* _Your instructions_:
Please give back the listing below word for word and drop any images.

* _Data for analysis_:
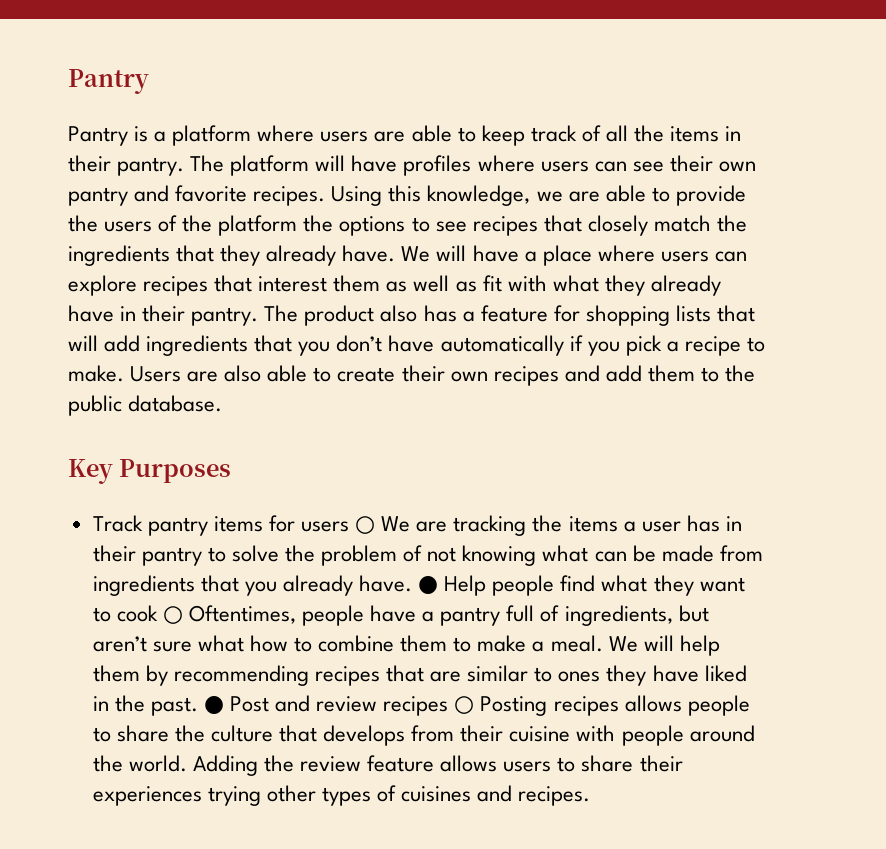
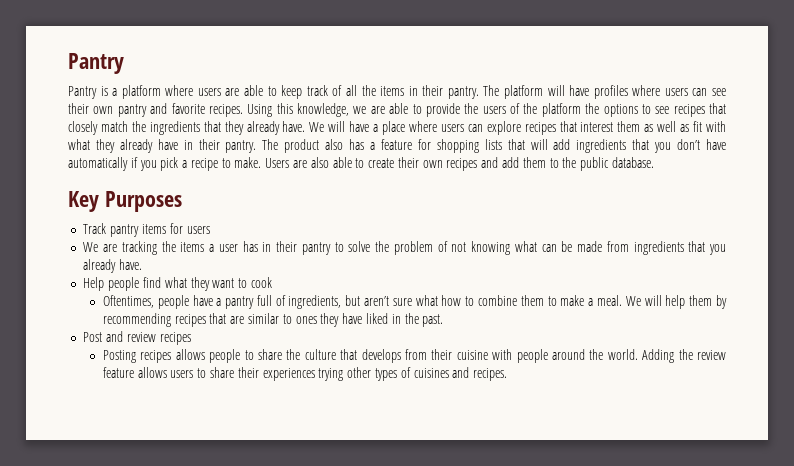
[355,516,376,534] ○ -> (210, 230) //
[418,576,439,594] ● -> (143, 264) //
[162,606,183,624] ○ -> (272, 282) //
[203,696,224,714] ● -> (444, 320) //
[454,696,475,714] ○ -> (191, 338) //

* _Written solution_:
[355,516,376,534] ○ -> (210, 230) //
[418,576,439,594] ● -> (143, 264) //
[162,606,183,624] ○ -> (272, 282) //
[203,696,224,714] ● -> (444, 320) //
[454,696,475,714] ○ -> (191, 338) //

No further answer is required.